= Beginning of Section =
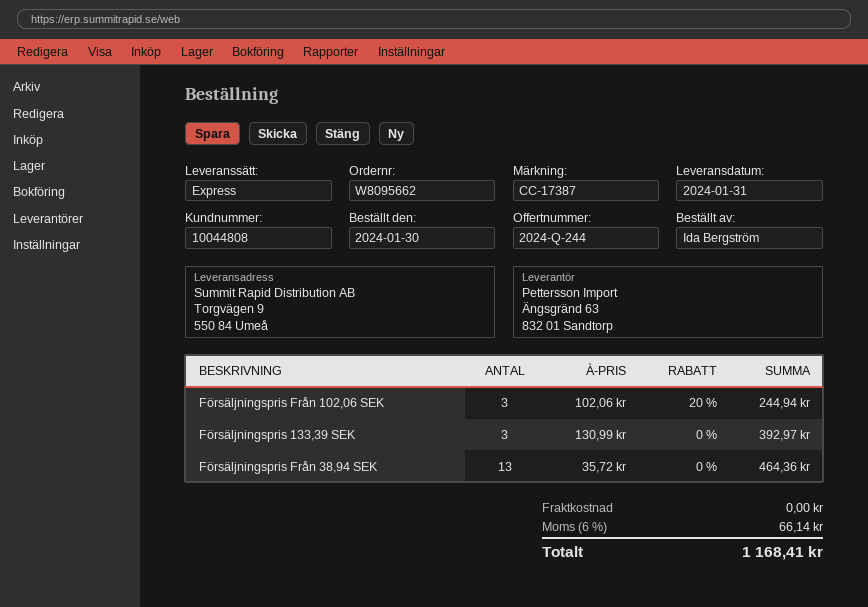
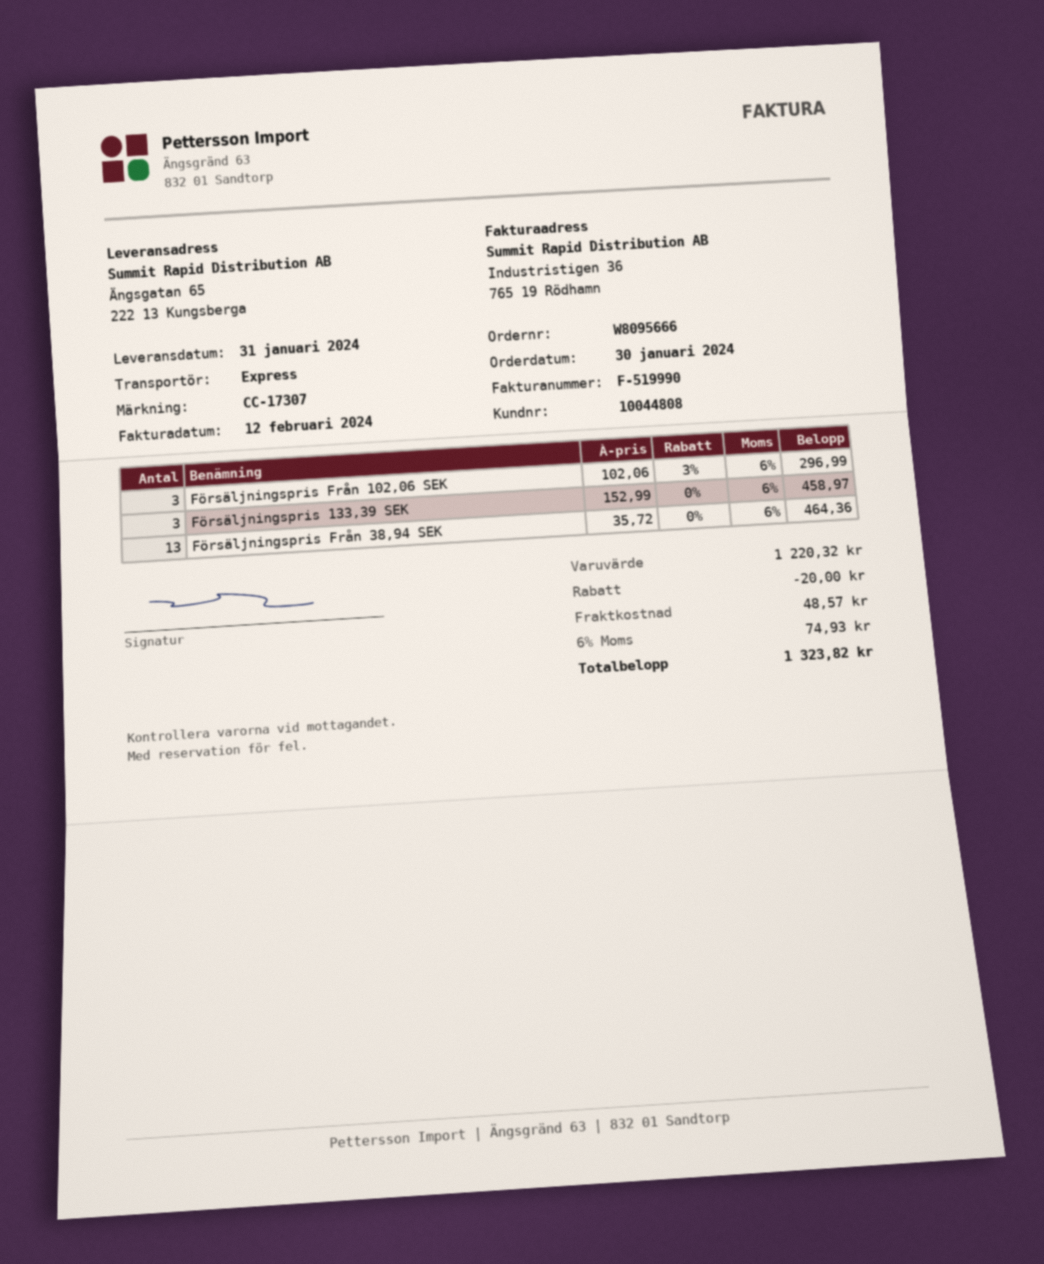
order number: W8095662 -> W8095666
reference: CC-17387 -> CC-17307
ship to: Torgvägen 9, 550 84 Umeå -> Ängsgatan 65, 222 13 Kungsberga
Försäljningspris Från 102,06 SEK: 3 x 102.06 - 20% = 244.94 -> 3 x 102.06 - 3% = 296.99
Försäljningspris 133,39 SEK: 3 x 130.99 = 392.97 -> 3 x 152.99 = 458.97
discount: none -> 20.00
shipping: 0.00 -> 48.57
tax: 6% = 66.14 -> 6% = 74.93
total: 1168.41 -> 1323.82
= End of Section =
- [WHAT YOU HAVE TO DO] Please produce an exact copy of the listing, omitting the pictures.

- [RESPONSE]
order number: W8095662 -> W8095666
reference: CC-17387 -> CC-17307
ship to: Torgvägen 9, 550 84 Umeå -> Ängsgatan 65, 222 13 Kungsberga
Försäljningspris Från 102,06 SEK: 3 x 102.06 - 20% = 244.94 -> 3 x 102.06 - 3% = 296.99
Försäljningspris 133,39 SEK: 3 x 130.99 = 392.97 -> 3 x 152.99 = 458.97
discount: none -> 20.00
shipping: 0.00 -> 48.57
tax: 6% = 66.14 -> 6% = 74.93
total: 1168.41 -> 1323.82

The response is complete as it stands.